Information shown Block Start

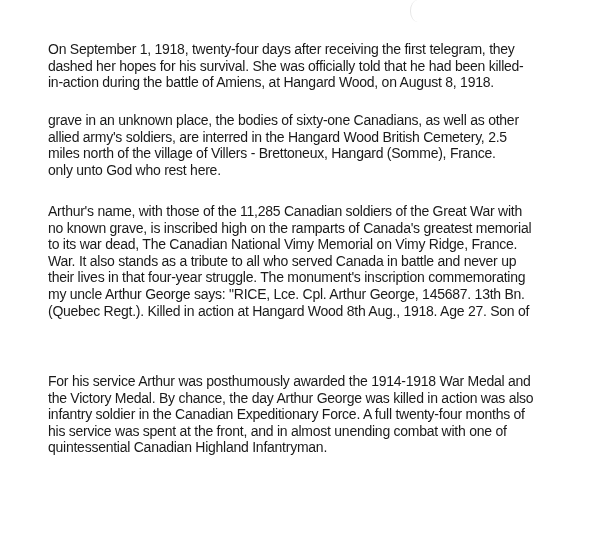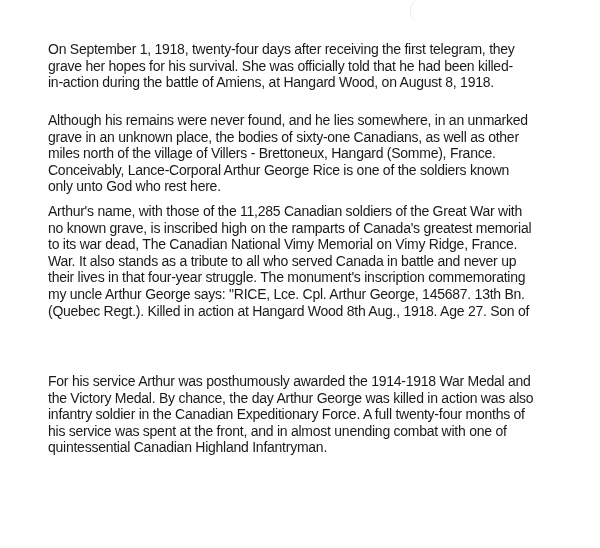--- a/index.html
+++ b/index.html
@@ -19,29 +19,28 @@
   }
 </style>
 </head>
 <body>
 
 <div class="page">
   <div class="scan-mark"></div>
 
   <div class="para" style="top:41px;">
     <span class="line">On September 1, 1918, twenty-four days after receiving the first telegram, they</span>
-    <span class="line">grave her hopes for his survival. She was officially told that he had been killed-</span>
+    <span class="line">dashed her hopes for his survival. She was officially told that he had been killed-</span>
     <span class="line">in-action during the battle of Amiens, at Hangard Wood, on August 8, 1918.</span>
   </div>
 
   <div class="para" style="top:112px;">
-    <span class="line">Although his remains were never found, and he lies somewhere, in an unmarked</span>
     <span class="line">grave in an unknown place, the bodies of sixty-one Canadians, as well as other</span>
+    <span class="line">allied army's soldiers, are interred in the Hangard Wood British Cemetery, 2.5</span>
     <span class="line">miles north of the village of Villers - Brettoneux, Hangard (Somme), France.</span>
-    <span class="line">Conceivably, Lance-Corporal Arthur George Rice is one of the soldiers known</span>
     <span class="line">only unto God who rest here.</span>
   </div>
 
   <div class="para" style="top:203px;">
     <span class="line">Arthur's name, with those of the 11,285 Canadian soldiers of the Great War with</span>
     <span class="line">no known grave, is inscribed high on the ramparts of Canada's greatest memorial</span>
     <span class="line">to its war dead, The Canadian National Vimy Memorial on Vimy Ridge, France.</span>
     <span class="line">War. It also stands as a tribute to all who served Canada in battle and never up</span>
     <span class="line">their lives in that four-year struggle. The monument's inscription commemorating</span>
     <span class="line">my uncle Arthur George says: "RICE, Lce. Cpl. Arthur George, 145687. 13th Bn.</span>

Information shown Block End

Activity.
All of the data gets printed again exactly; the pictures do not.

Answer to this task.
--- a/index.html
+++ b/index.html
@@ -19,29 +19,28 @@
   }
 </style>
 </head>
 <body>
 
 <div class="page">
   <div class="scan-mark"></div>
 
   <div class="para" style="top:41px;">
     <span class="line">On September 1, 1918, twenty-four days after receiving the first telegram, they</span>
-    <span class="line">grave her hopes for his survival. She was officially told that he had been killed-</span>
+    <span class="line">dashed her hopes for his survival. She was officially told that he had been killed-</span>
     <span class="line">in-action during the battle of Amiens, at Hangard Wood, on August 8, 1918.</span>
   </div>
 
   <div class="para" style="top:112px;">
-    <span class="line">Although his remains were never found, and he lies somewhere, in an unmarked</span>
     <span class="line">grave in an unknown place, the bodies of sixty-one Canadians, as well as other</span>
+    <span class="line">allied army's soldiers, are interred in the Hangard Wood British Cemetery, 2.5</span>
     <span class="line">miles north of the village of Villers - Brettoneux, Hangard (Somme), France.</span>
-    <span class="line">Conceivably, Lance-Corporal Arthur George Rice is one of the soldiers known</span>
     <span class="line">only unto God who rest here.</span>
   </div>
 
   <div class="para" style="top:203px;">
     <span class="line">Arthur's name, with those of the 11,285 Canadian soldiers of the Great War with</span>
     <span class="line">no known grave, is inscribed high on the ramparts of Canada's greatest memorial</span>
     <span class="line">to its war dead, The Canadian National Vimy Memorial on Vimy Ridge, France.</span>
     <span class="line">War. It also stands as a tribute to all who served Canada in battle and never up</span>
     <span class="line">their lives in that four-year struggle. The monument's inscription commemorating</span>
     <span class="line">my uncle Arthur George says: "RICE, Lce. Cpl. Arthur George, 145687. 13th Bn.</span>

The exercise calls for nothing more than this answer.